Among graduates with definite plans for employment in the year following graduation, almost 60% reported that their annual wage or salary would be $55,000 or more. Only about 12% reported that their annual earnings would be below $35,000. Large differences were observed across graduates from the different programs: 78% of graduates from “other” programs expected to be in the higher income range ($55,000 and over), closely followed by graduates from engineering and physical science fields. In comparison, only 35% of doctoral graduates from humanities reported to be in that income range.
Figure 1. Expected earnings of doctoral graduates with firm employment plans for the coming year
Source: Tomasz Gluszynski and Valerie Peters. 2005. Survey of Earned Doctorates: A Profile of Doctoral Degree Recipients. Statistics Canada Catalogue number 81-595-MIE—Number 032.
Male graduates represented approximately 57% of all graduates, but 67% of those intending to move. Similarly, graduates who had never been married and were not living common-law represented only 27% of all graduates, but comprised 41% of those intending to move.

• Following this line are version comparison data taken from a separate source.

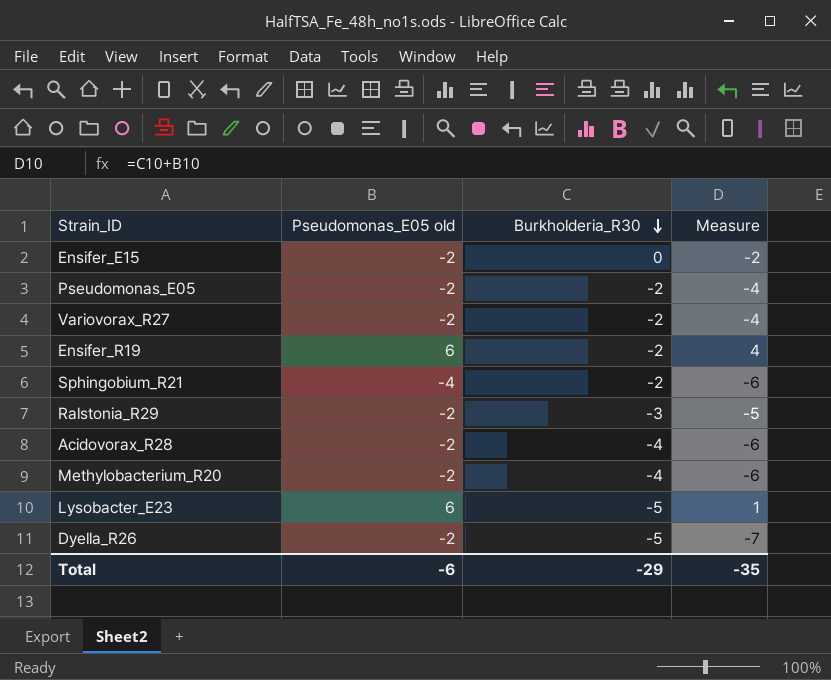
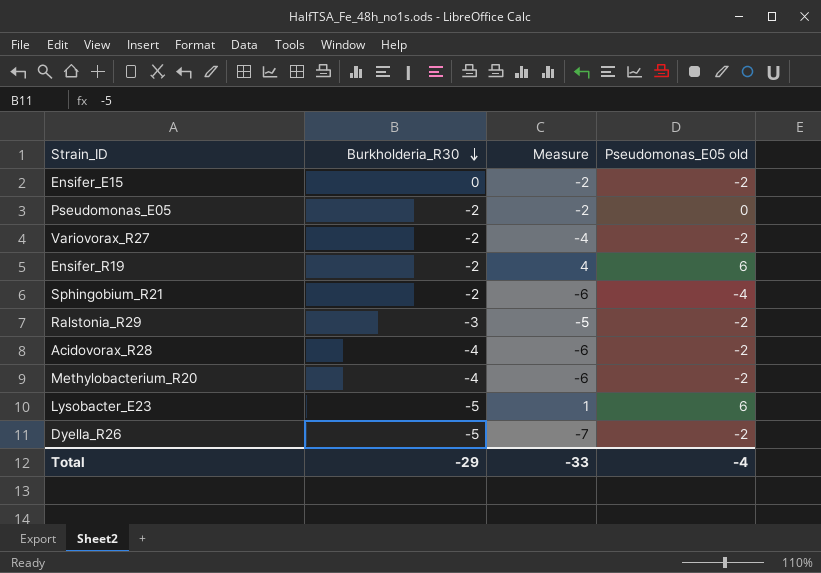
column Pseudomonas_E05 old | position: 2 -> 4
Pseudomonas_E05 | Measure: -4 -> -2
Pseudomonas_E05 | Pseudomonas_E05 old: -2 -> 0
Total | Measure: -35 -> -33
Total | Pseudomonas_E05 old: -6 -> -4

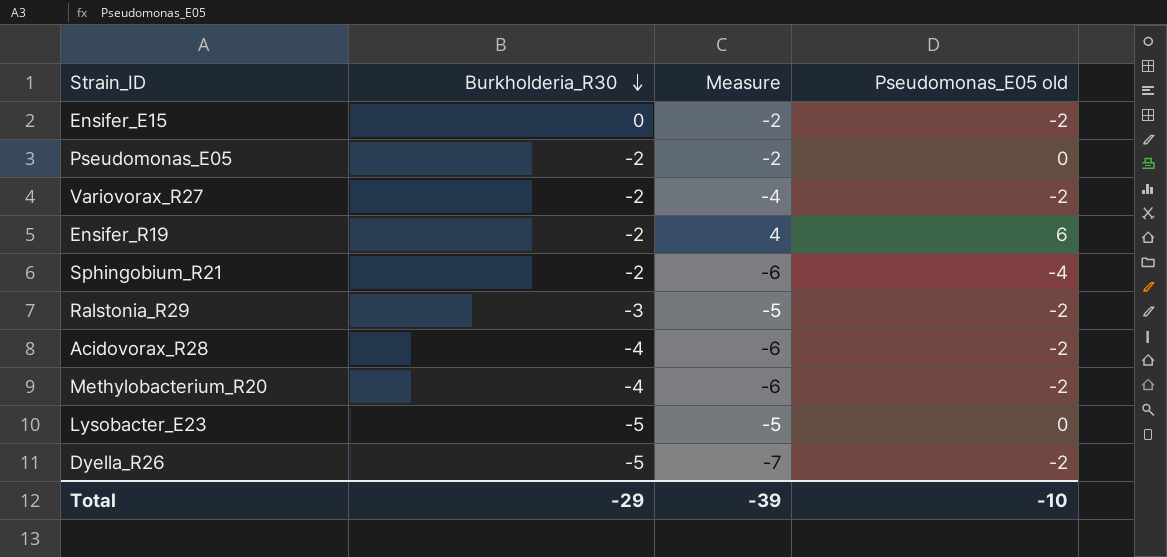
Lysobacter_E23 | Measure: 1 -> -5
Lysobacter_E23 | Pseudomonas_E05 old: 6 -> 0
Total | Measure: -33 -> -39
Total | Pseudomonas_E05 old: -4 -> -10

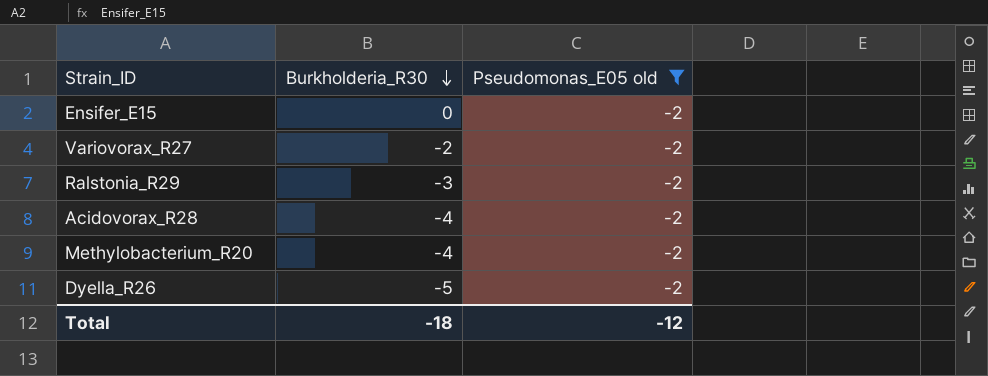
filter: none -> Pseudomonas_E05 old = -2
column Measure | formula: [Burkholderia_R30] + [Pseudomonas_E05 old] -> none
Total | Burkholderia_R30: -29 -> -18
Total | Pseudomonas_E05 old: -10 -> -12

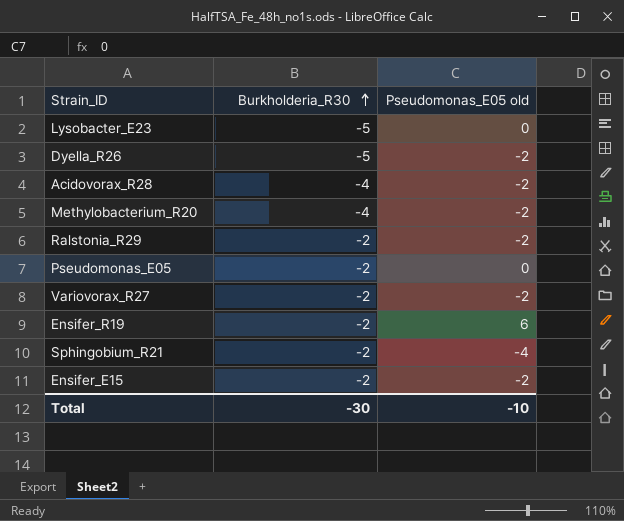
filter: Pseudomonas_E05 old = -2 -> none
row order: Burkholderia_R30 descending -> Burkholderia_R30 ascending
Ralstonia_R29 | Burkholderia_R30: -3 -> -2
Ensifer_E15 | Burkholderia_R30: 0 -> -2
Total | Burkholderia_R30: -18 -> -30
Total | Pseudomonas_E05 old: -12 -> -10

Not having dependent children also seems to have an effect on a graduate’s residency intentions: only 25% of graduates intending to leave Canada reported having dependent children while this group represents 37% of all graduates.Among all the fields of studies, doctoral graduates from life science programs comprised the largest single group of “leavers” — just over 40% of all those who intended to live in a country other than Canada after graduation were life science graduates.
Only a very small proportion (about 8%) of those graduates who were intending to move away from Canada reported that they had no plans to return to this country in the future. Almost half, however, indicated that they did plan to return and another 38% stated that they did not know if they would return or not.
A large proportion of doctoral graduates reported that they would be involved in research and development activities, either through employment or through postdoctoral study or training. This is likely to add to Canada’s research and development capacity – particularly given that the vast majority of graduates intend to remain in this country. A large proportion will also be involved in teaching, with most of those likely to be in a postsecondary environment.The issue of ageing staff is a central concern facing the management of universities. The group of educators who are now preparing for retirement was hired in the 1970s, at a time of significant growth in the postsecondary system. As the youth population declined in the 1980s, slowing enrolment growth meant fewer educators were hired during this period. Looking ahead, large numbers of faculty hired during the 1970s enrolment boom are in a position to retire over the next decade, at the same time that the population of 19- to 24-year-olds is projected to increase. The fact that many doctoral graduates plan to pursue careers as educators could play a role in helping universities to meet their staff renewal needs over the coming years.